海底にカキ殻をすき込むことで有毒な硫化水素を吸着して無害化するといいます。
広島大学 山本民次 名誉教授
「カキ殻の表面にそれ(硫化水素)をどんどんくっつかせながら酸化していく。硫酸イオンは無害。海水中にたっぷりある。また、そこに戻しちゃうので、すごくいい働きをカキ殻はしている」

カキ殻は、そのまま使うよりも焼いて使う方が効率がいいことが実験結果でわかってきました。
広島大学 山本民次 名誉教授
「もとは炭酸カルシウム(CaCO3)なんだけど、熱を加えると、表面が酸化カルシウム(CaO)になる。CaOになると、硫化水素を抑える機能がぐっと上がるんです」
地御前漁協 峠誠二 理事
― 今のところの感触は?
「体感的にパッと見たときにカキ自体、海自体の変化は、はっきり言ってわからんです。これ、まいてすぐ変化があったら大変なこと」
地御前漁協は、3年前にカキ殻を散布して以来、海底の硫化物の量などを調査してきました。

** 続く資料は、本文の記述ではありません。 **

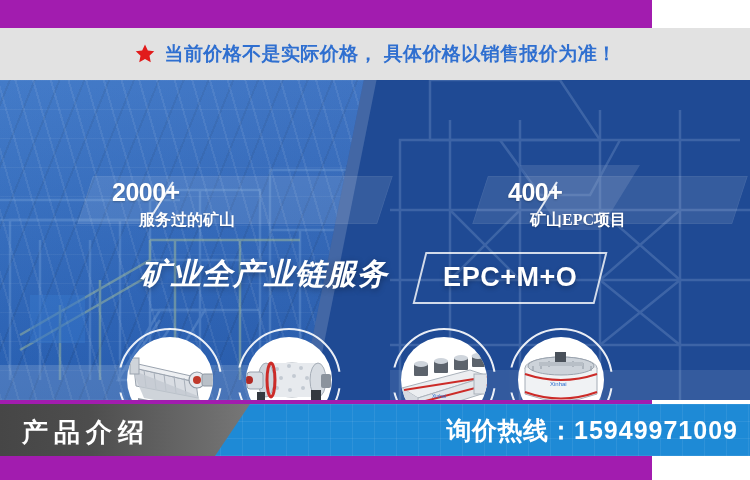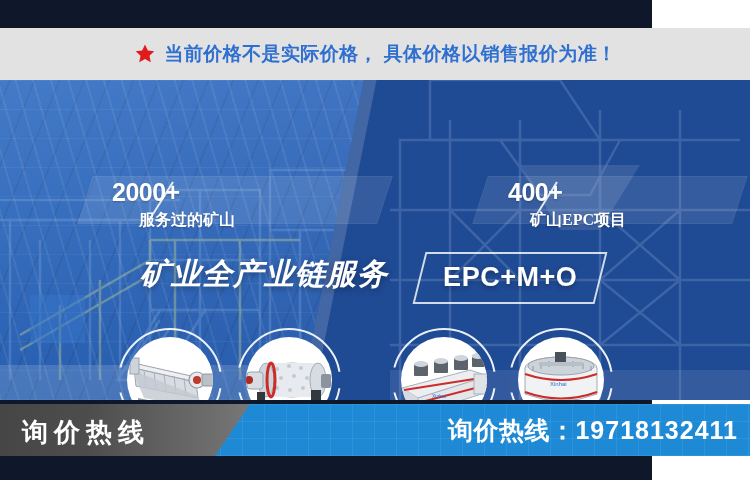"当前价格不是实际价格， 具体价格以销售报价为准！" #page { background: #0f172a -> #a21caf }
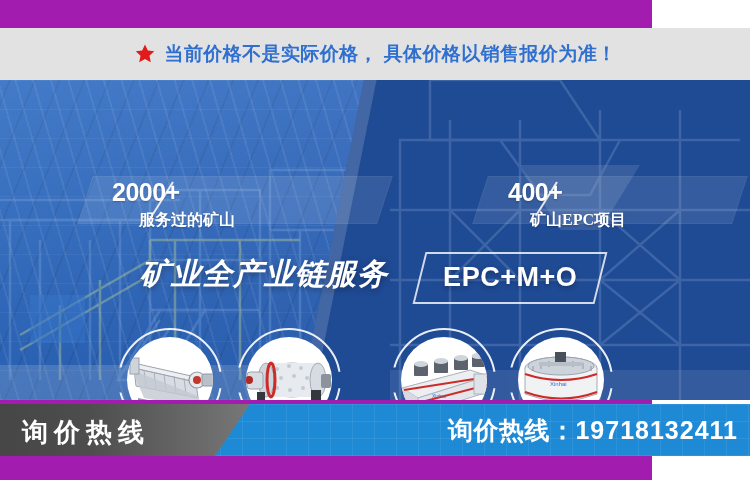"询价热线" div.bb-title { text: 询价热线 -> 产品介绍 }
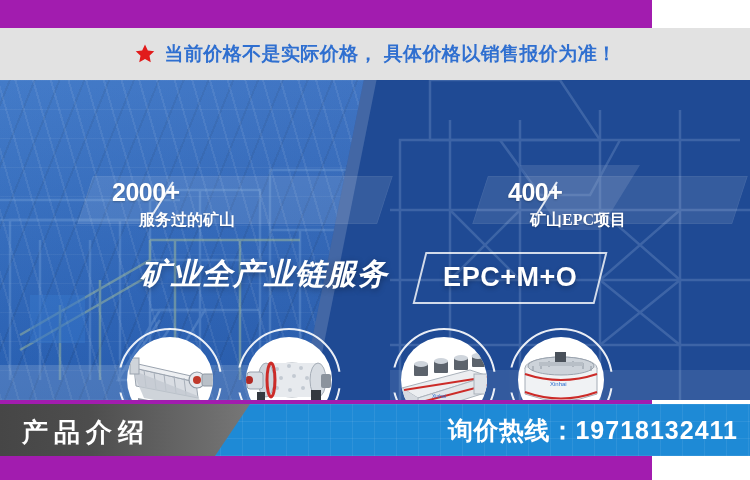"19718132411" span.num { text: 19718132411 -> 15949971009 }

その結果、改善とまでは行かないまでも、ほかのエリアでは増加している硫化物がカキ殻をまいたエリアでは「増加しない」という成果を確認しています。

廿日市市では、今のところ、カキ殻の購入費用の負担は生産者頼みですが…

地御前漁協 峠誠二 理事
「でも、やっぱり、お金がかかってもカキを作りたい。(カキの生産を)続けられるなら、ずっと毎年、カキ殻をまいていって、海の底の環境をよくしてあげて、それで全体的によくなってくるような、そういう思いはあります」
小林康秀 キャスター
▽一度まいたカキ殻は5年~10年、効果が続くとみられています。
▽広島県では、今年度もすでにおよそ8700万円を投じてカキ殻を漁場改良資材として活用する実験を始めていて、一定の効果があれば、拡大していく方針です。
▽関係者が口をそろえて言っていたのは、「カキ殻は、ゴミではなくて、広島の資源だ」ということ。有効活用することで循環する、そのルール作りが必要となっています。